Mr. Sutton's positions on federal constitutional power and
citizen access to the courts are extreme and go far beyond
the already disturbing 5-to-4 Rehnquist Supreme Court rulings
on these topics. For example:
- Mr. Sutton argued to the U.S. Supreme Court in Solid
Waste Authority of Northern Cook County (SWANCC) v. U.S.
that the federal government did not have authority under
the Constitution's Commerce Clause to prevent destruction
of waters and wetlands that serve as critical habitat for
migratory birds. No less an authority than Justice Oliver
Wendell Holmes writing for a 7-2 majority of the Supreme
Court in 1920 called the protection of migratory birds a
"national interest of very nearly the first magnitude"
and held that "[i]t is not sufficient to rely upon
the States." By contrast, Mr. Sutton called these concerns
"uniquely a matter of local oversight." The
SWANCC Court decided the case on statutory grounds,
declining to decide Mr. Sutton's constitutional argument.
- Mr. Sutton has been a leading advocate for aggressively
limiting private causes of action that permit citizens to
bring civil rights and environmental justice claims to the
courts. In Alexander v. Sandoval, he convinced a
deeply divided Supreme Court that regulations under Title
VI of the Civil Rights Act, which form the primary source
of rights to ensure environmental justice, did not permit
citizens to sue the states directly. Mr. Sutton asked the
Sandoval Court to go much further: his position would have
also prevented vindication of environmental claims under
§ 1983 of the Civil Rights Act, a question specifically
left open by the Sandoval Court.
- Mr.
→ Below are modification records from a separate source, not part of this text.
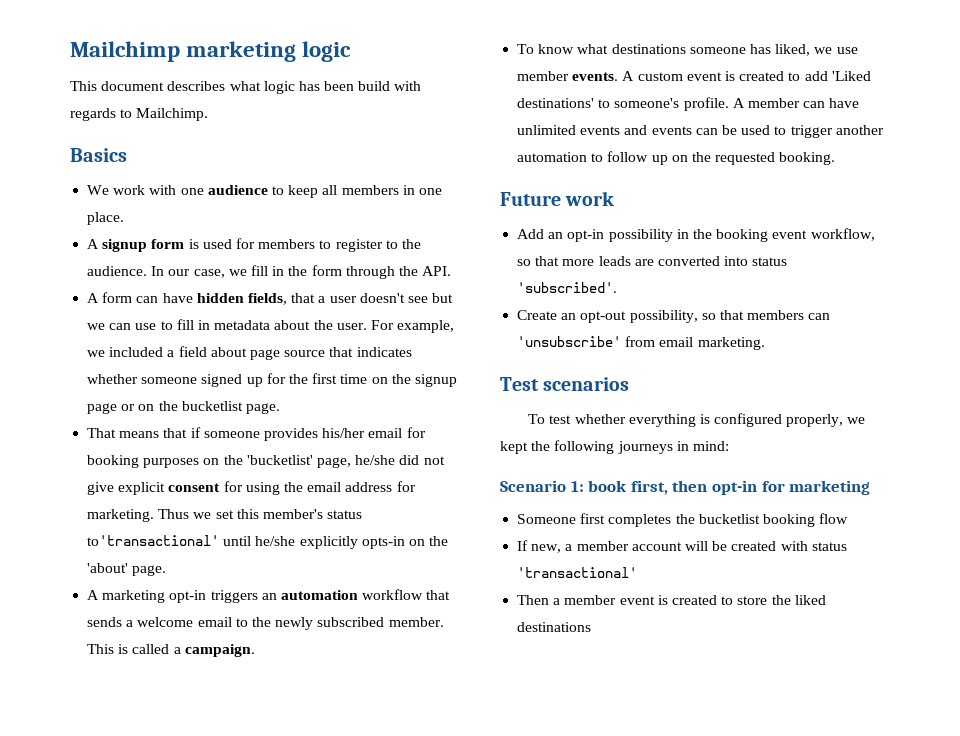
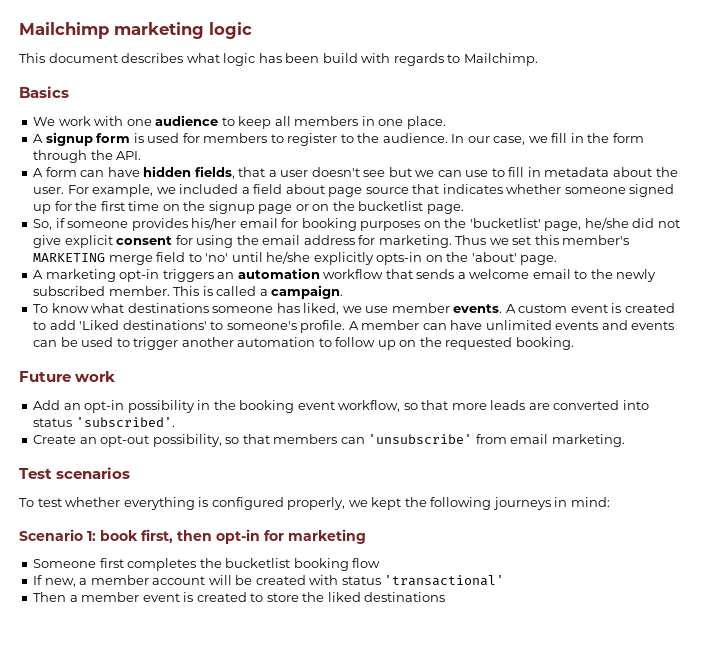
[87,428,188,438] That means that -> [33,219,53,230] So,
[327,510,363,519] [87,535,220,546] status to'transactional' -> [33,252,229,265] MARKETING merge field to 'no'

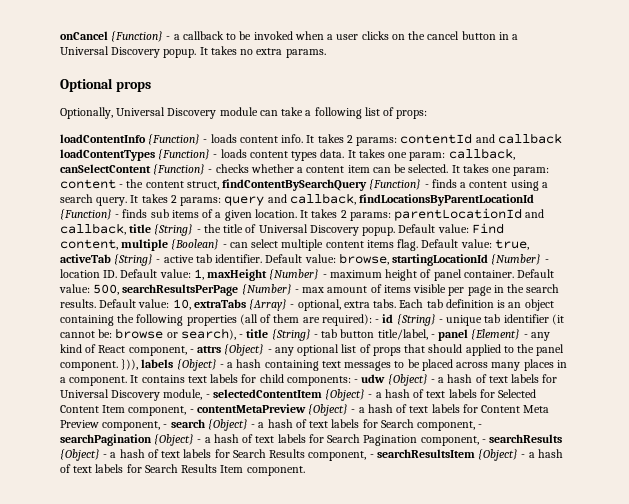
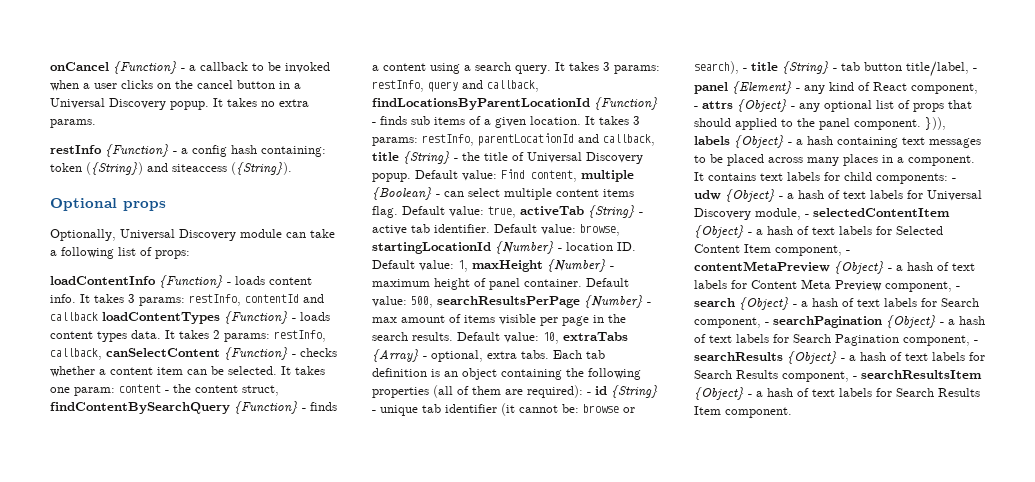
(326, 53) none -> [50,144,326,157] [50,162,292,175] // restInfo {Function} - a config hash containing: token ({String}) and siteaccess ({String}).
[346,135,398,146] 2 params: -> [128,294,241,306] 3 params: restInfo,
[388,152,446,161] one param: -> [213,330,326,342] 2 params: restInfo,
[170,195,222,206] 2 params: -> [603,62,660,74] [372,80,424,92] 3 params: restInfo,
[340,210,391,221] 2 params: -> [633,116,640,125] [372,134,474,146] 3 params: restInfo,

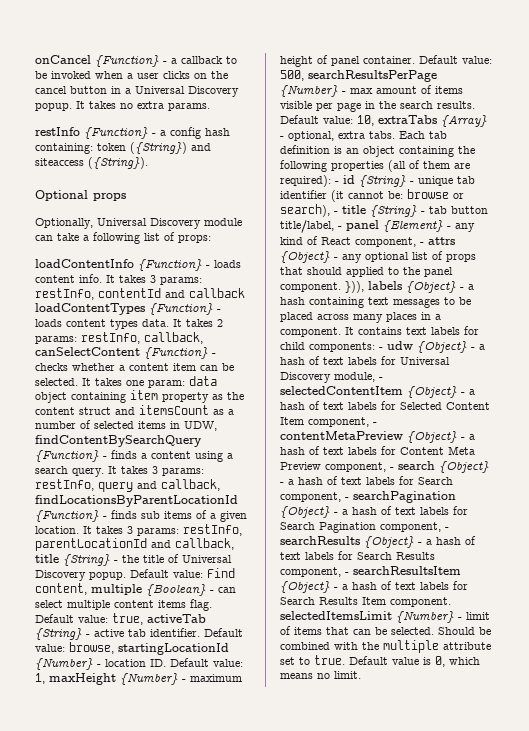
[119,384,279,396] content - the content struct, -> [189,376,217,386] [35,390,244,403] [35,405,234,415] [35,420,217,431] data object containing item property as the content struct and itemsCount as a number of selected items in UDW,
(792, 412) none -> [280,611,490,623] [280,626,491,635] [280,640,491,653] [280,655,480,667] [280,671,361,679] selectedItemsLimit {Number} - limit of items that can be selected. Should be combined with the multiple attribute set to true. Default value is 0, which means no limit.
Sutton has also advocated for a dramatic narrowing
of the category of federal rights that can be enforced under
the Court's landmark 1908 ruling in Ex Parte Young.
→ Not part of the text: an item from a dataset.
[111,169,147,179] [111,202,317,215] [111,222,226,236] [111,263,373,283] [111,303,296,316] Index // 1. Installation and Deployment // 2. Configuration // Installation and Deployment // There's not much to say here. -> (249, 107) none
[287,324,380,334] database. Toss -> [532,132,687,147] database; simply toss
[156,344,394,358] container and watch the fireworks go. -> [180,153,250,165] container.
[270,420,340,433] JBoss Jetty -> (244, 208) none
Effective, enforceable, cooperative federalism in environmental
laws is dependant upon Ex Parte Young, which permits
suits to enjoin state officials from violating federal law
even where the Eleventh Amendment would bar a suit against
the state seeking money damages. In Westside Mothers
v. Haveman, Mr. Sutton took the extreme position that
federal legislation passed under the Constitution's Spending
Clause never creates a federal mandate that can be enforced
under Ex Parte Young.
Another disturbing aspect of the briefs Mr. Sutton filed
in the cases discussed above is his tendency to cavalierly
disregard precedent that is unfavorable to his position and
his willingness to instruct judges to ignore such precedent
in ruling in his favor. For example, in his opening brief
in Westside Mothers, Mr. Sutton ignored a landmark
Supreme Court case on point, Maine v. Thiboutot, and
in a reply brief, admitting his error, advised the district
judge not to "be overly concerned with whether its decision
can be reconciled with the facts-as opposed to the rationale-of
Thiboutot and its progeny." In that same brief, he argued
that Spending Clause legislation creates a federal/state "contract"
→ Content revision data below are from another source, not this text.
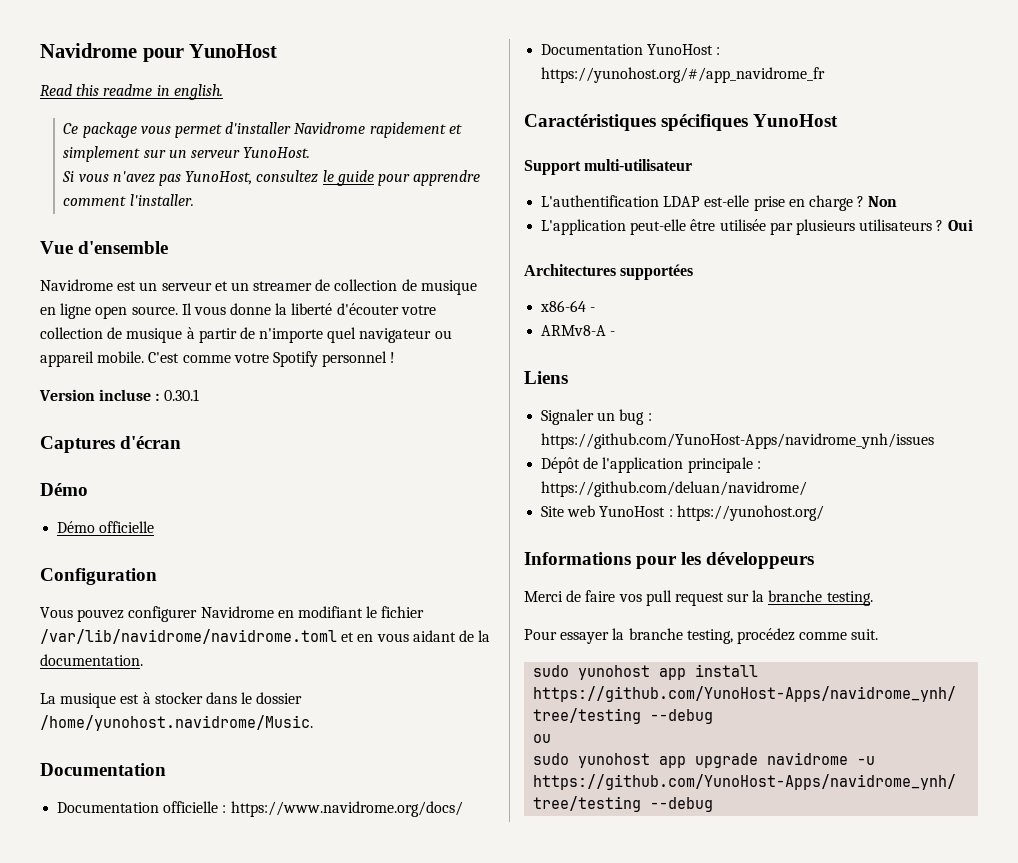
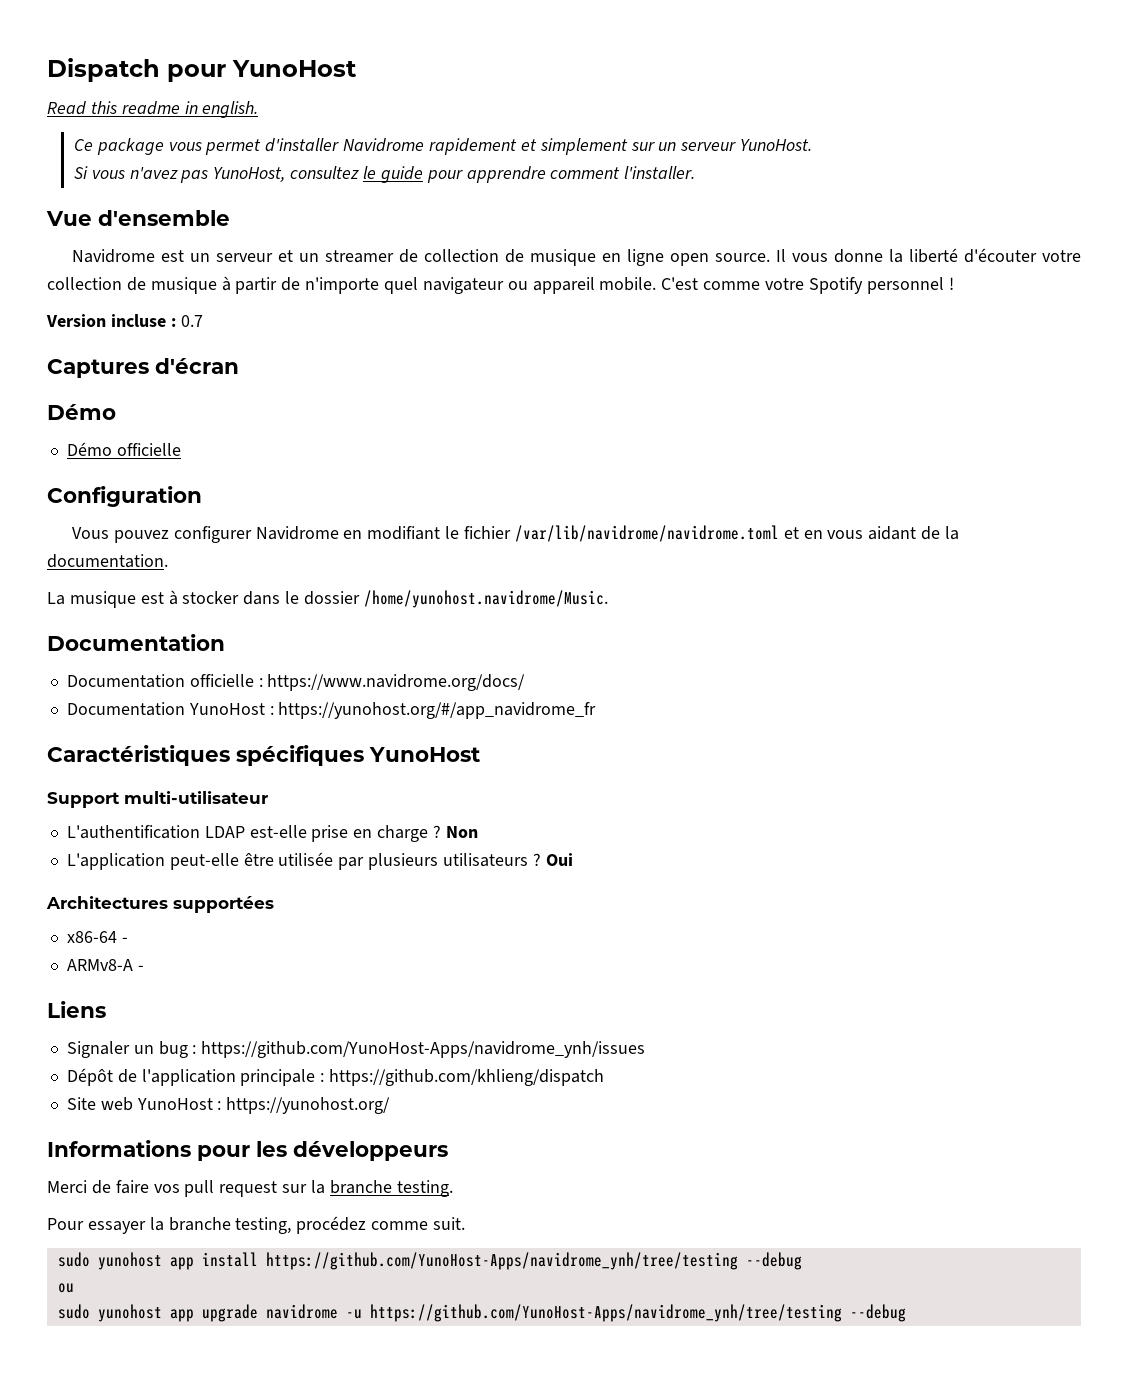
[40,43,137,58] Navidrome -> [47,58,160,82] Dispatch
[163,389,199,401] 0.30.1 -> [180,315,203,327] 0.7
[541,481,808,497] https://github.com/deluan/navidrome/ -> [329,1069,605,1086] https://github.com/khlieng/dispatch

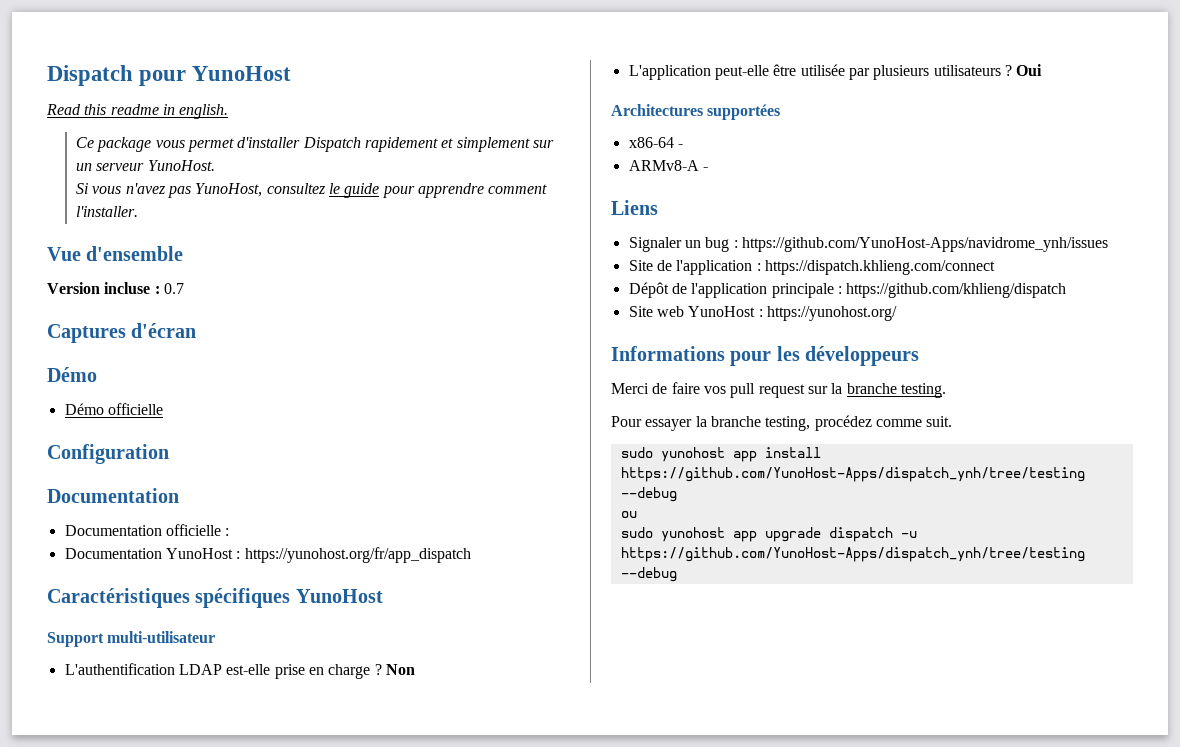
[343,138,425,152] Navidrome -> [302,137,361,152] Dispatch
[71,248,1081,266] [47,276,954,294] // Navidrome est un serveur et un streamer de collection de musique en ligne open source. Il vous donne la liberté d'écouter votre collection de musique à partir de n'importe quel navigateur ou appareil mobile. C'est comme votre Spotify personnel ! -> (184, 253) none
[71,525,960,543] [47,554,168,568] [47,590,608,608] // Vous pouvez configurer Navidrome en modifiant le fichier /var/lib/navidrome/navidrome.toml et en vous aidant de la documentation. // La musique est à stocker dans le dossier /home/yunohost.navidrome/Music. -> (169, 454) none
[267,674,526,691] https://www.navidrome.org/docs/ -> (230, 532) none
[278,702,597,719] https://yunohost.org/#/app_navidrome_fr -> [244,547,471,563] https://yunohost.org/fr/app_dispatch
(646, 1049) none -> [628,260,995,275] // Site de l'application : https://dispatch.khlieng.com/connect
[265,1252,738,1270] https://github.com/YunoHost-Apps/navidrome_ynh/tree/testing -> [620,467,1085,482] https://github.com/YunoHost-Apps/dispatch_ynh/tree/testing
[265,1304,842,1322] navidrome -u https://github.com/YunoHost-Apps/navidrome_ynh/tree/testing -> [828,527,917,542] [620,547,1085,562] dispatch -u https://github.com/YunoHost-Apps/dispatch_ynh/tree/testing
despite a 1985 Supreme Court ruling in Bennett v. Kentucky
Dep't of Education to the contrary, which he again failed
to cite. After convincing a district court to adopt his position,
the Sixth Circuit reversed, finding that "binding precedent
has put the issue to rest."
Mr. Sutton's extreme views on federal authority and environmental
access to courts, coupled with his apparent disdain for unfavorable
precedent, strongly suggest that Mr. Sutton's nomination to
the Sixth Circuit poses a threat to the Constitution and enforcement
of our nation's core environmental protections.